In dolichol, the assembly of the 2 N-acetylglucosamine (GlcNAc) residues and first 5 mannose residues takes place on the________, which then flips (using a ______) to display oligosaccharide in the ____________.
Cytosolic surface of the ER,
transporter,
Lumen of the ER
After 7 first sugar residues added to oligosaccharide:
Remaining mannose and glucose residues added (one @ a time) until precursor is made
Attachment of sugars to dolichol is mediated by three main nucleotides:
- UDP-GlcNAc
- UDP-Glucose
- GDP-Mannose
What does tunicamycin do to formation of oligosaccharide precursor?
It blocks attachment of the 1st GlcNAc residue to dolichol
~ Non-glycosylated proteins
Why does tunicamycin result in Unfolded Protein Responses (UPR’s)?
Since glycosylation is used as a sign of protein folding and folding is required for export from the ER, this drug increases the level of unfolded proteins in the ER inducing the unfolded protein response (UPR).
Four roles of glycosylation:
- Promote folding of proteins
- Provide stability to proteins
- Promote cell-cell adhesion on plasma membrane proteins
- Act as a transport signal
Protein folding process and what assists in it
Molecular chaperones aid in protein folding by preventing aggregation of hydrophobic stretches of AA’s.

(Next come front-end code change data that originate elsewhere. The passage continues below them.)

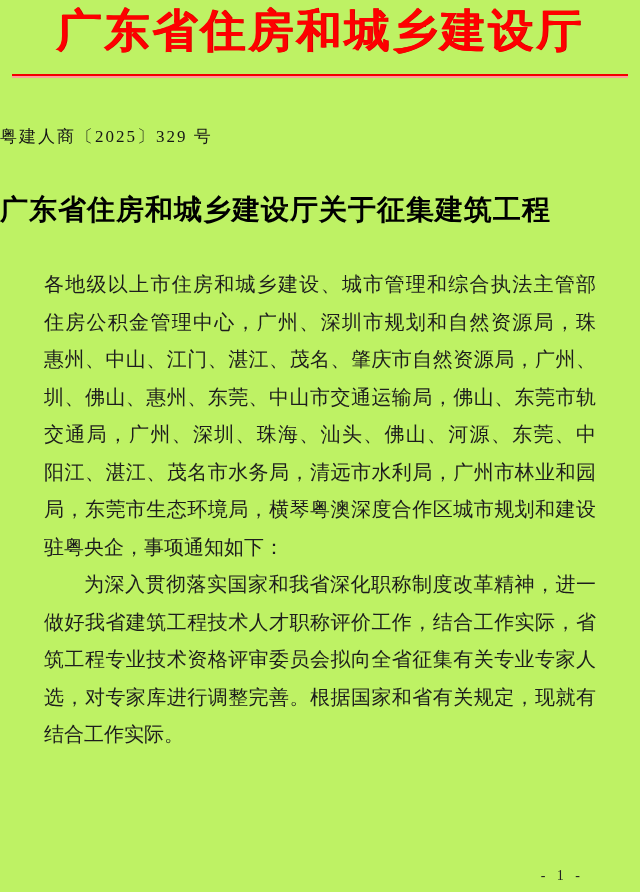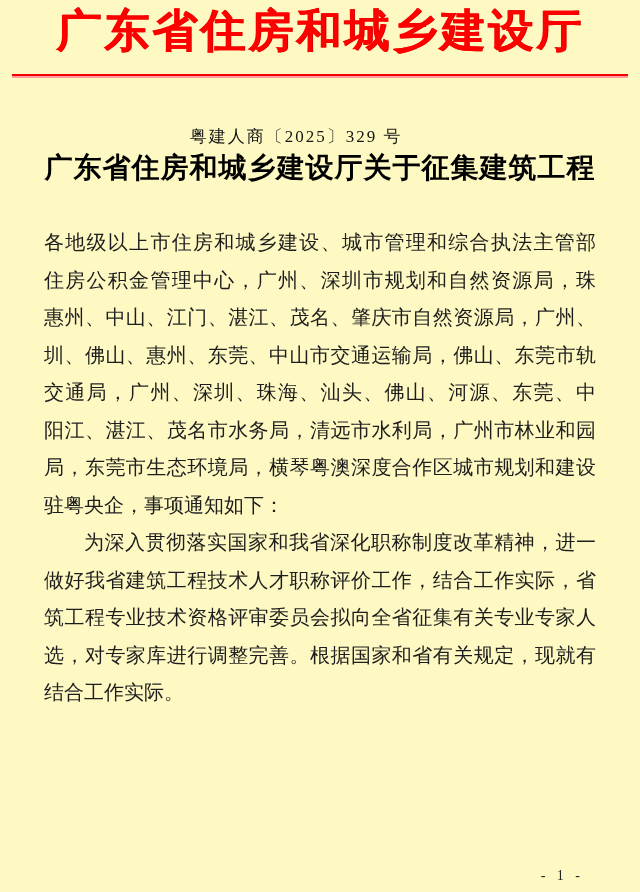"广东省住房和城乡建设厅" .page { background: #fef9c3 -> #bef264 }
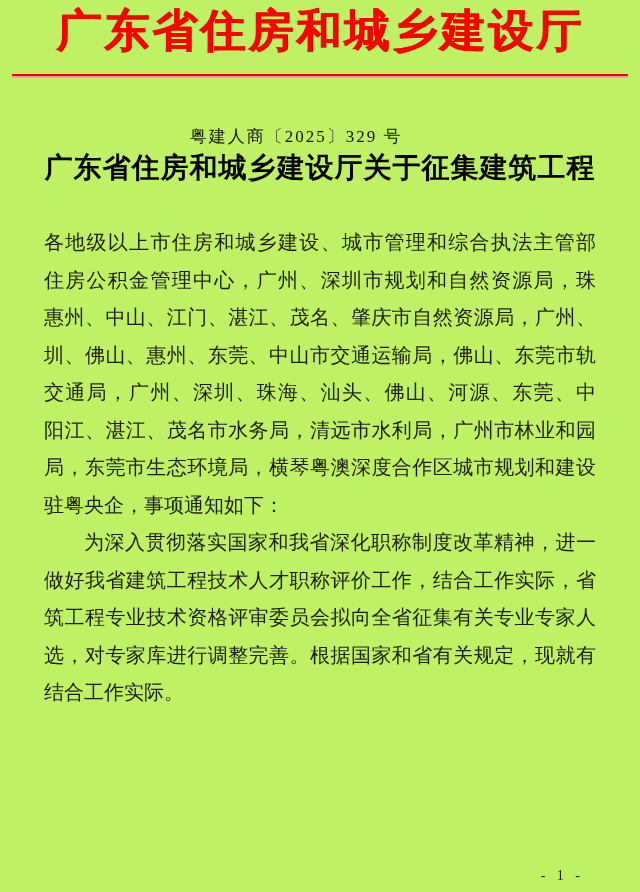"粤建人商〔2025〕329 号" .doc-number { text-align: center -> left }
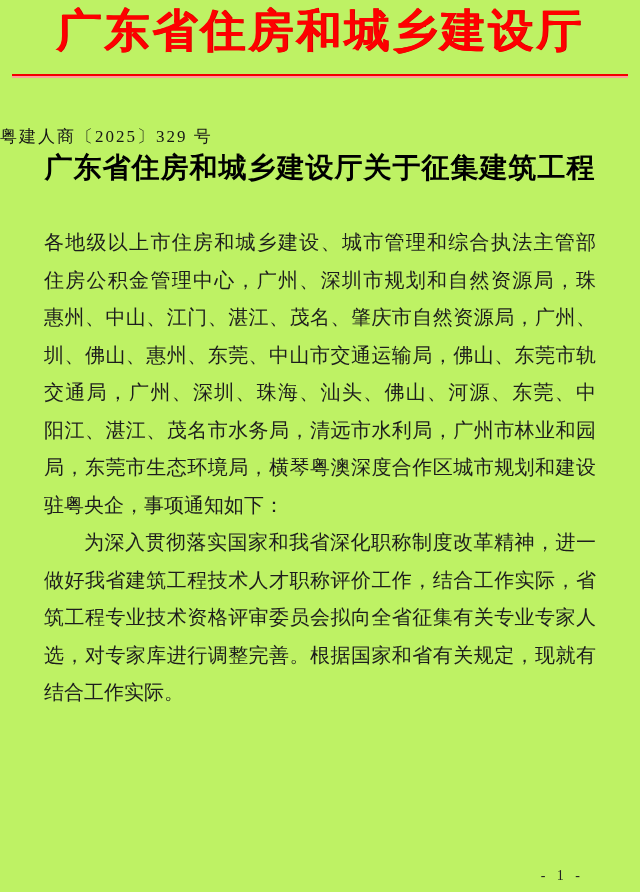"广东省住房和城乡建设厅关于征集建筑工程" .doc-title { margin-top: none -> 42px; text-align: center -> left }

Two types of ER chaperones for protein folding:
- Classical chaperones
- Carbohydrate-binding chaperones
Classical ER chaperones (examples)
Hsp70 (BiP), Hsp90, GRP94
What do Carbohydrate-binding chaperones do, and give two examples:
Bind to monoglucosylated polypeptides.
The terminal glucose is removed.
If folded, the protein can exit the ER.
If not folded, a glucosyltransferase adds one glucose back
Then, cycle repeats.
Ultimately, if ________ are removed, the protein is targeted for ___________.
Mannose residues,
Dislocation (transport out of the ER) and degradation in cytosol.